═══ DATASET RECORDS
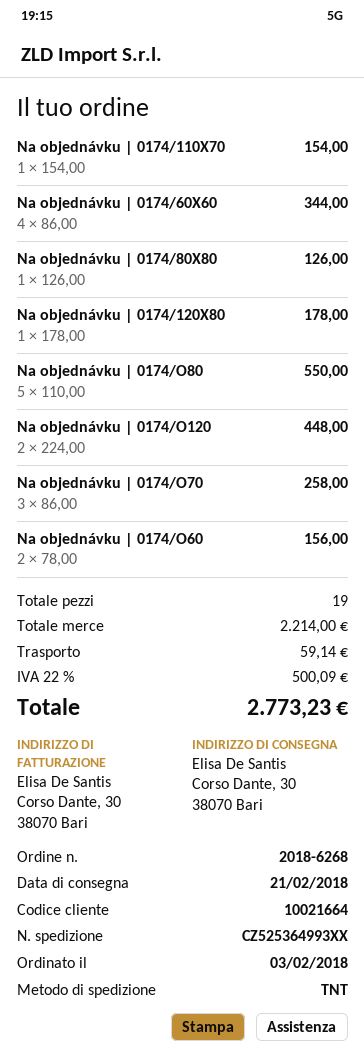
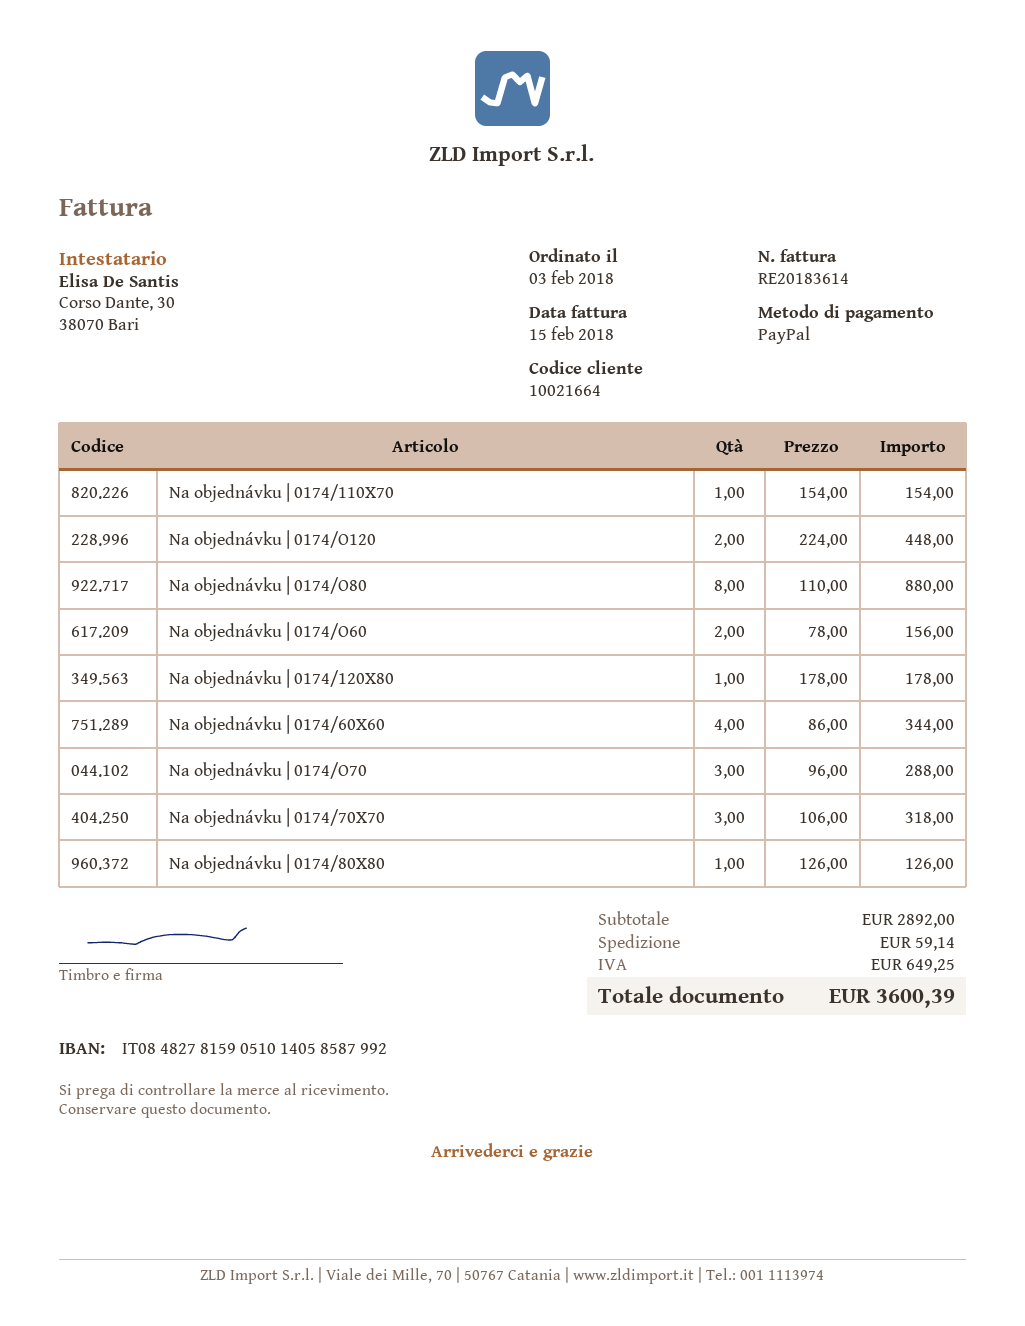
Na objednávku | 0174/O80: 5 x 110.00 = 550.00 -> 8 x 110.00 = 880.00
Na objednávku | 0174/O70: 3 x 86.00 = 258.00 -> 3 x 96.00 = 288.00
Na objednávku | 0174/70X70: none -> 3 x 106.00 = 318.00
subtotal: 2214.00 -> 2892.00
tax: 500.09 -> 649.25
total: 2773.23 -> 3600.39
══════
═══ DATASET RECORDS
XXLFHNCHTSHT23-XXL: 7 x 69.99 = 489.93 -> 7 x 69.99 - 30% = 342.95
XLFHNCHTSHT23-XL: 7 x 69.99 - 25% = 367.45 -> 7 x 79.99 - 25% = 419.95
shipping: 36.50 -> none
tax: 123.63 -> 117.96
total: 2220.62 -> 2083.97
══════
═══ DATASET RECORDS
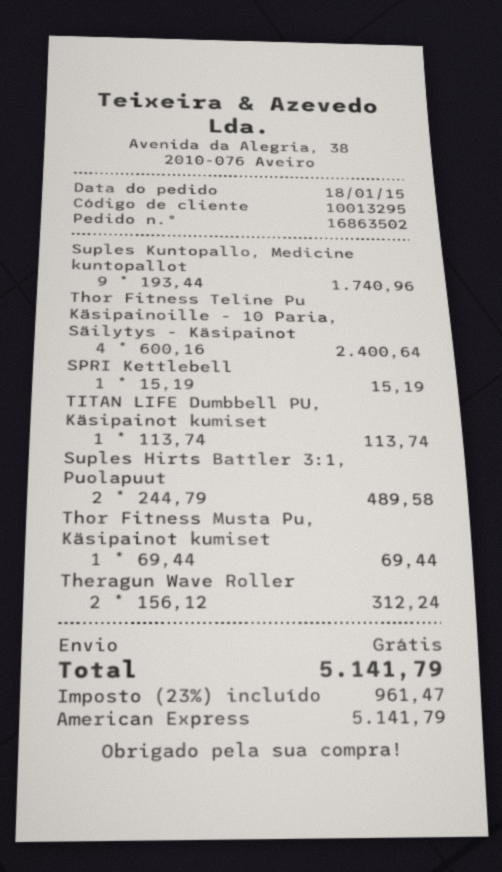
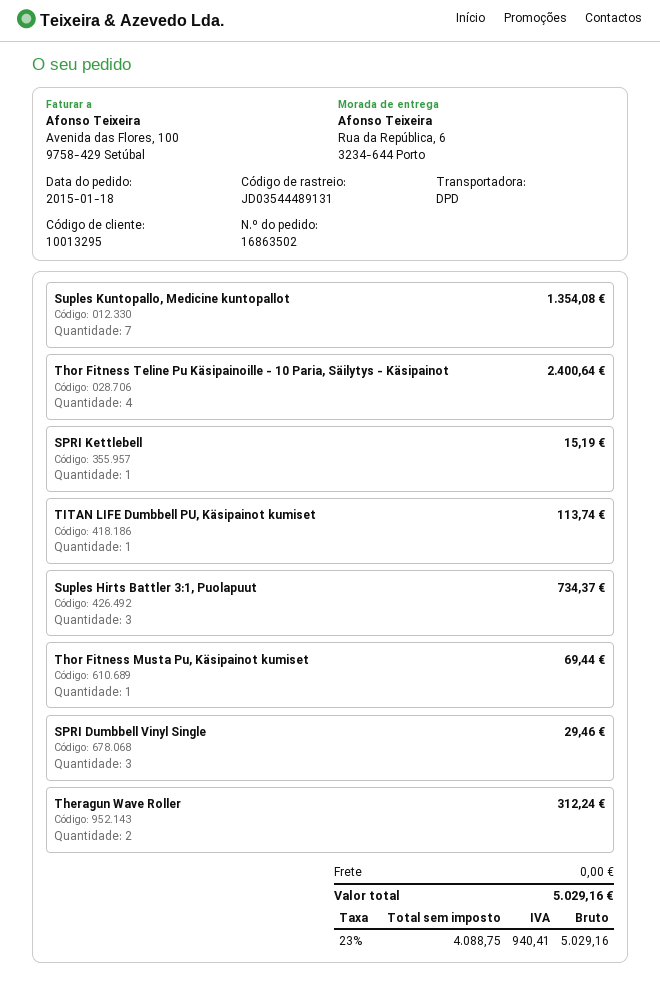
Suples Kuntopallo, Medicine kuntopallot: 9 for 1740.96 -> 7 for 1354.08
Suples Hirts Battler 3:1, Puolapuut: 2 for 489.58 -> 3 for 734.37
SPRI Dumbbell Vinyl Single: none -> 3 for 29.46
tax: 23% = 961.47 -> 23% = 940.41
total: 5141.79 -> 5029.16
══════
Going back over the entries above, copy word for word every line from the one that has "Na objednávku | 0174/O70: 3" on through the one that has "total: 2773.23 -> 3600.39".

→ **ANSWER FOR THIS EXERCISE**:
Na objednávku | 0174/O70: 3 x 86.00 = 258.00 -> 3 x 96.00 = 288.00
Na objednávku | 0174/70X70: none -> 3 x 106.00 = 318.00
subtotal: 2214.00 -> 2892.00
tax: 500.09 -> 649.25
total: 2773.23 -> 3600.39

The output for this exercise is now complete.